*What to do*. A precise copy of the data is required, with every picture left out.

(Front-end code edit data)
-*-*-
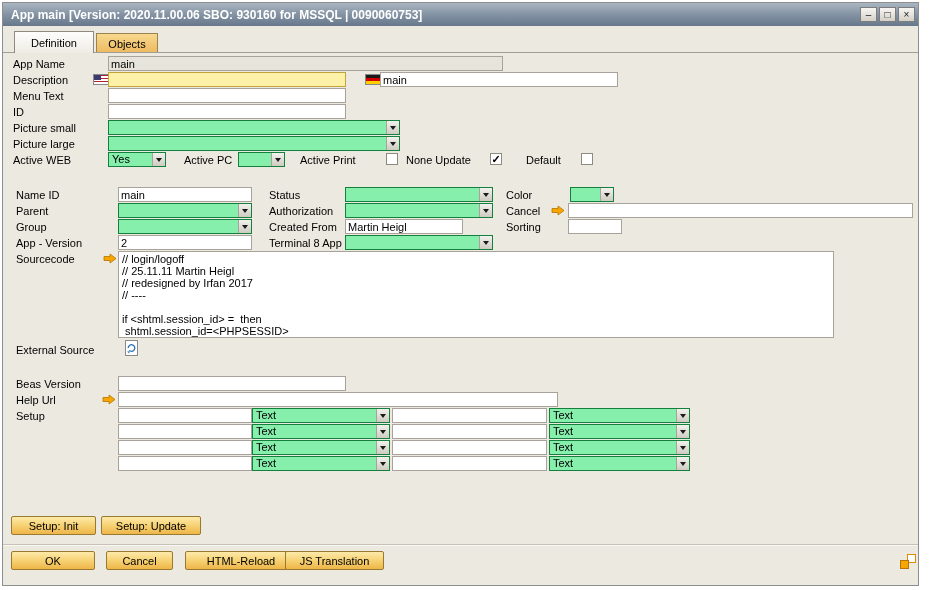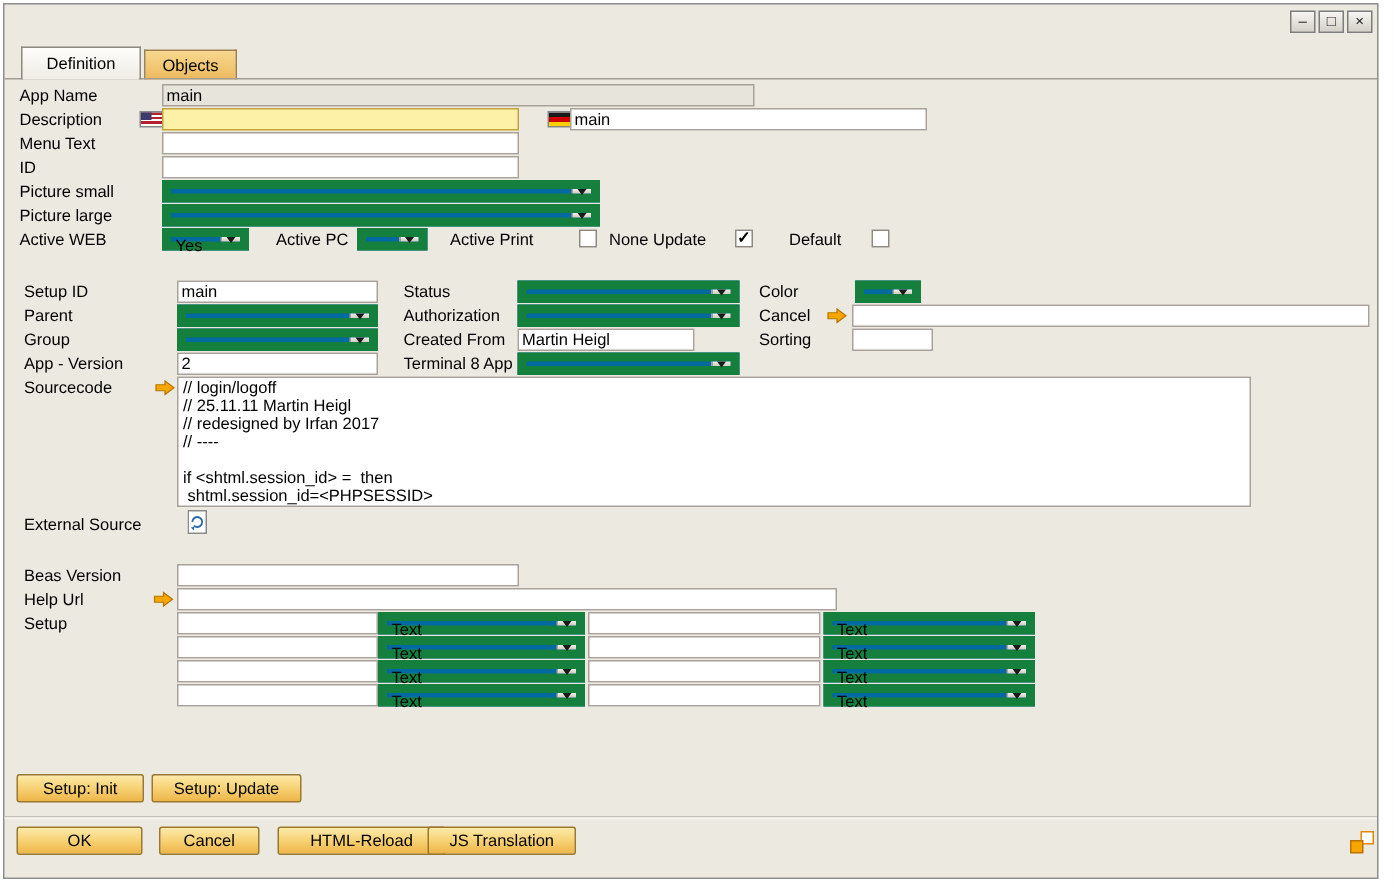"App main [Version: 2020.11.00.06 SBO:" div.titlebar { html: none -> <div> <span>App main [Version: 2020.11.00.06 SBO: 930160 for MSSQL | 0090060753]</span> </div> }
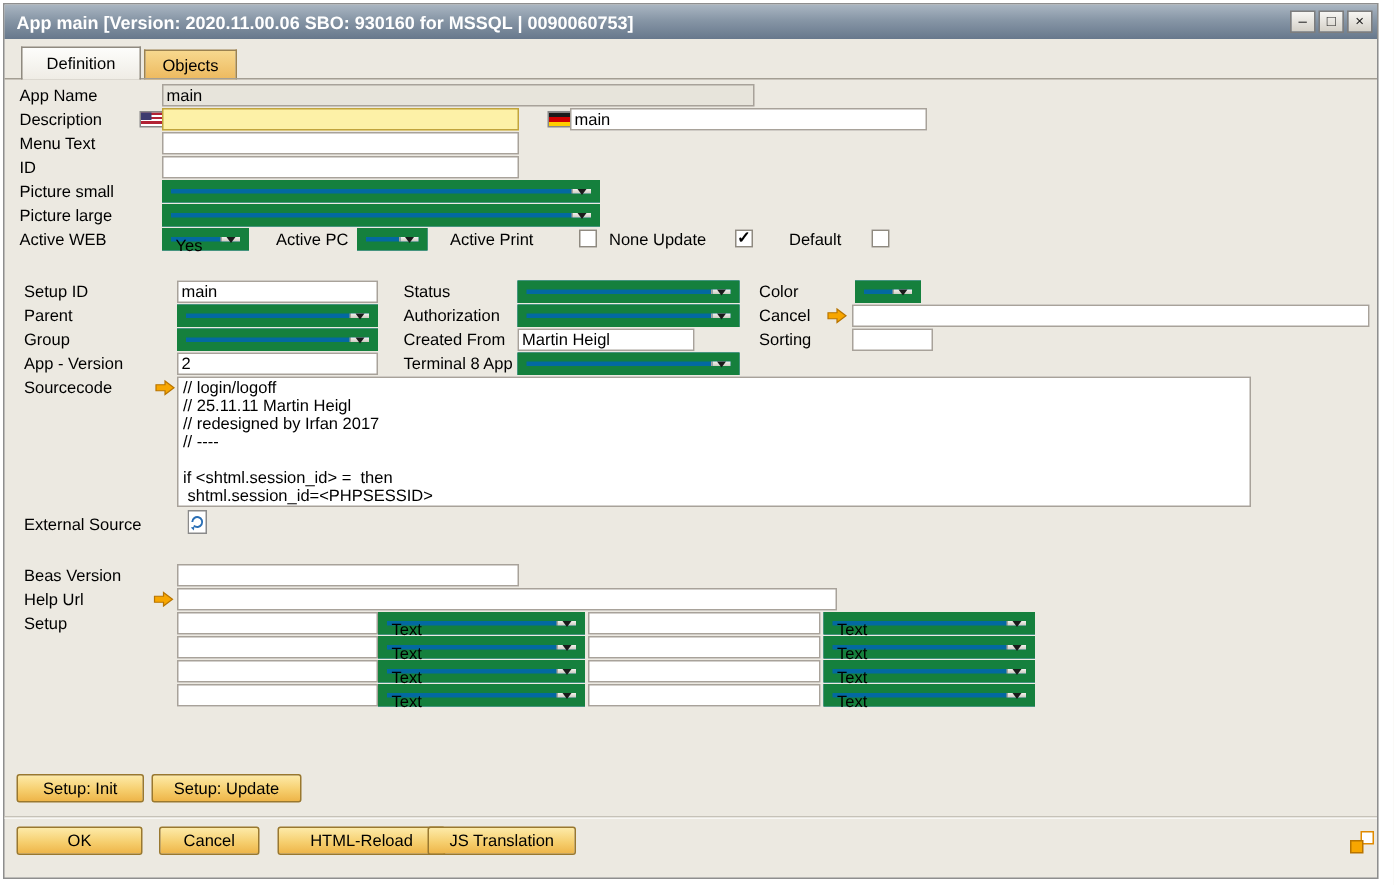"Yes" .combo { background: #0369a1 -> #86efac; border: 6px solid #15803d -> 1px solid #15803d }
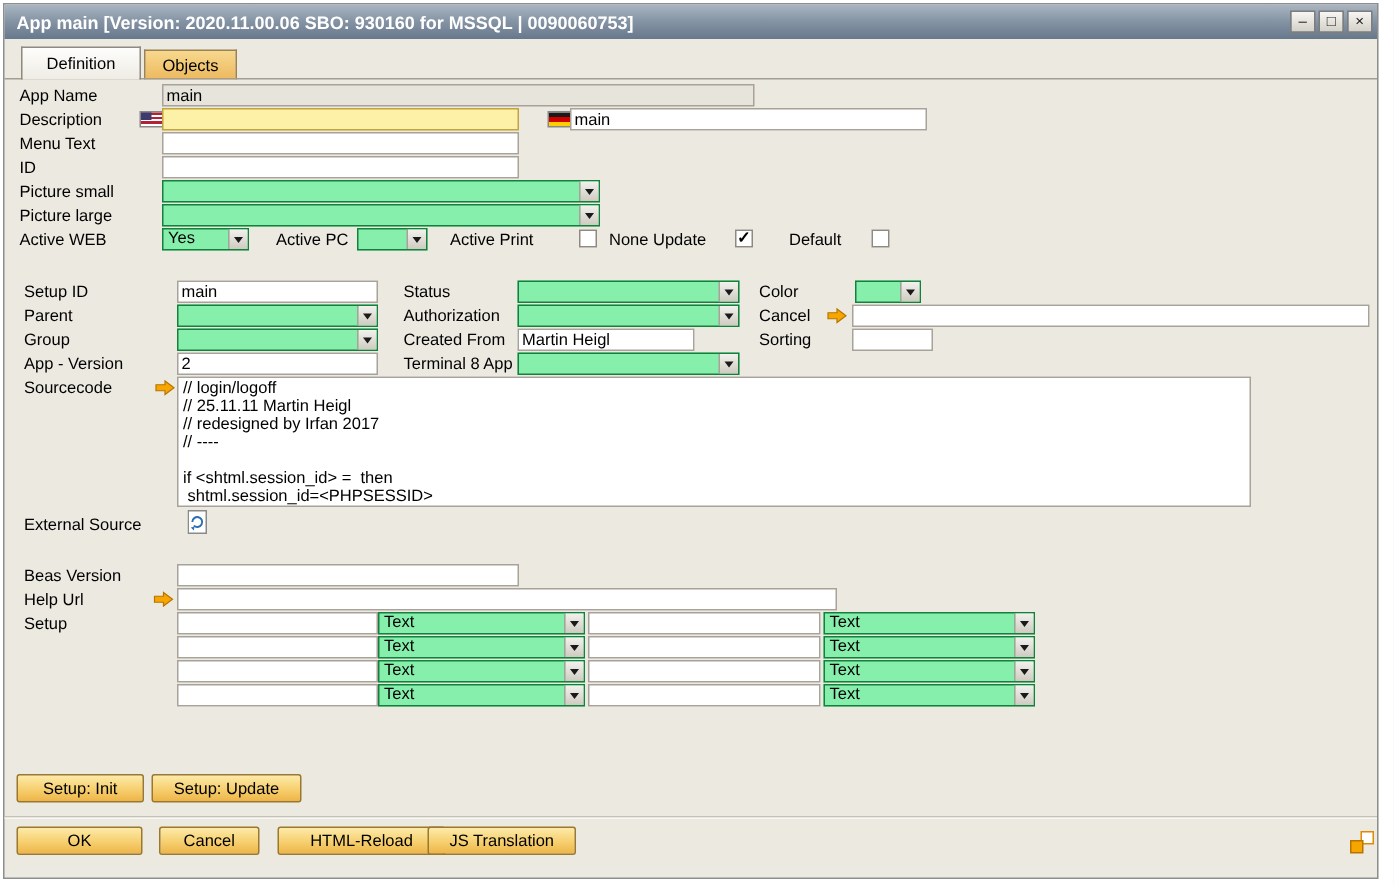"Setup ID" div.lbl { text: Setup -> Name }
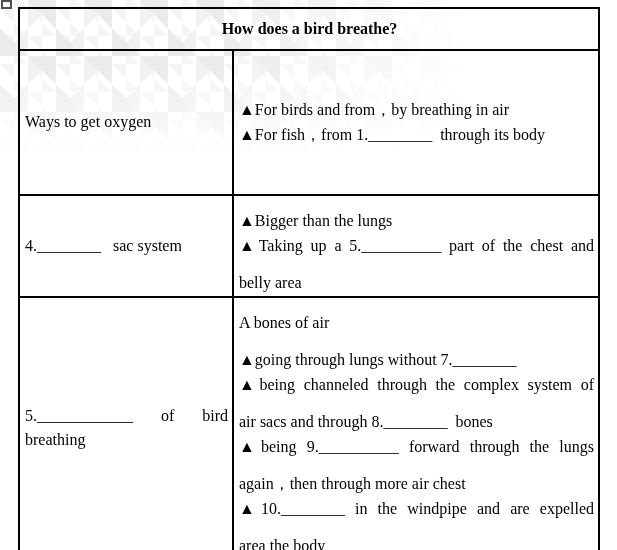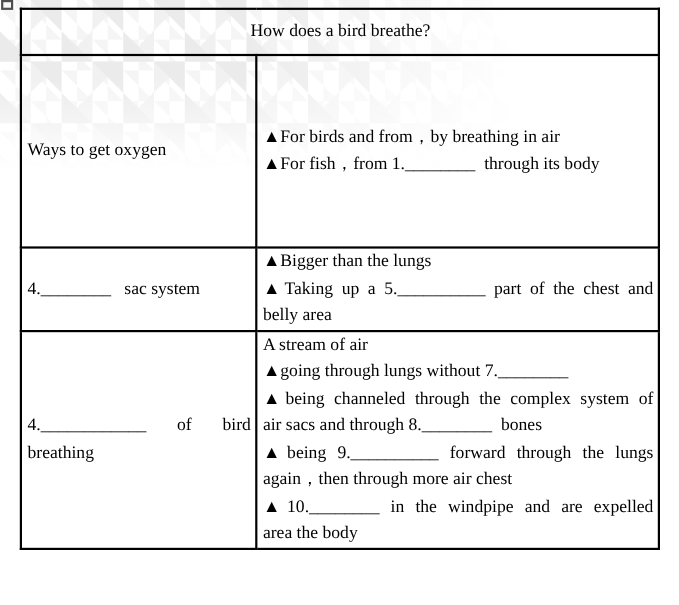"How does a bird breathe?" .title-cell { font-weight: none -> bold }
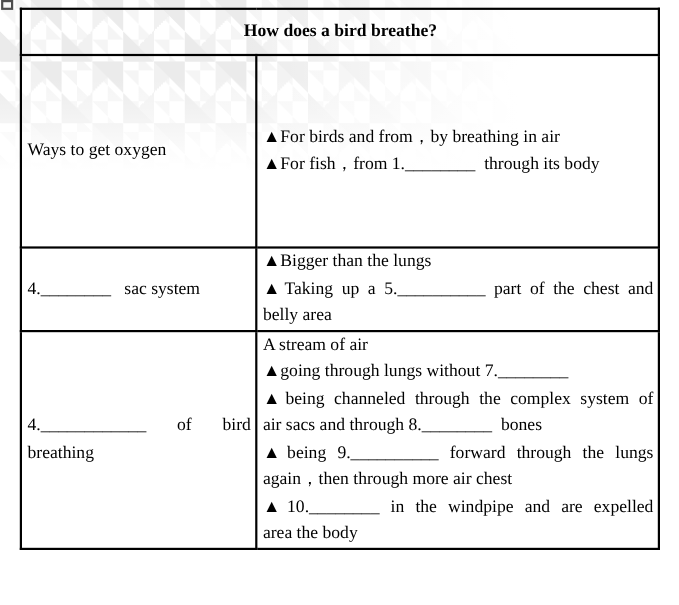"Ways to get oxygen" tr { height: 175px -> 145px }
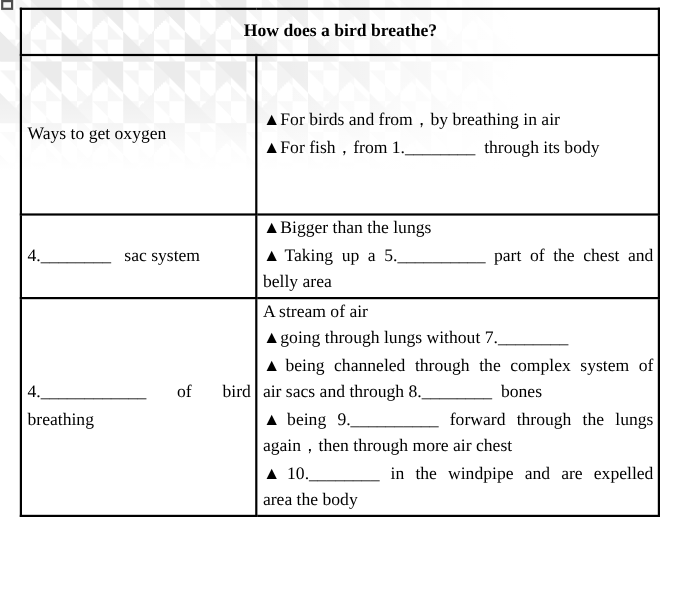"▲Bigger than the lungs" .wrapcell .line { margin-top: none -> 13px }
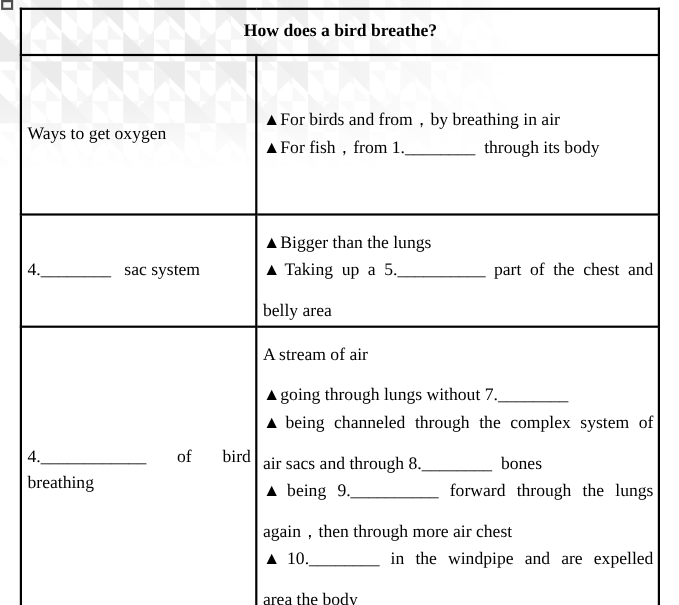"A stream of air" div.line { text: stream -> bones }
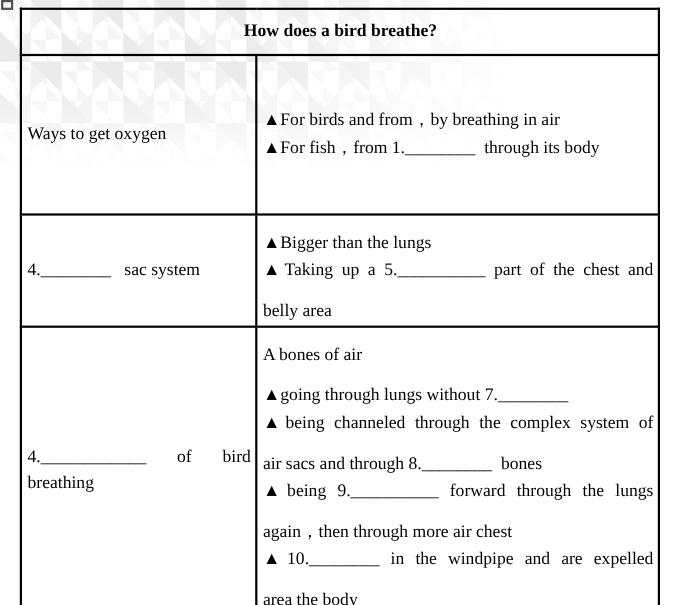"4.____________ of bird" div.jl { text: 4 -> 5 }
-*-*-
*Answer below*.
"App main [Version: 2020.11.00.06 SBO:" div.titlebar { html: none -> <div> <span>App main [Version: 2020.11.00.06 SBO: 930160 for MSSQL | 0090060753]</span> </div> }
"Yes" .combo { background: #0369a1 -> #86efac; border: 6px solid #15803d -> 1px solid #15803d }
"Setup ID" div.lbl { text: Setup -> Name }
"How does a bird breathe?" .title-cell { font-weight: none -> bold }
"Ways to get oxygen" tr { height: 175px -> 145px }
"▲Bigger than the lungs" .wrapcell .line { margin-top: none -> 13px }
"A stream of air" div.line { text: stream -> bones }
"4.____________ of bird" div.jl { text: 4 -> 5 }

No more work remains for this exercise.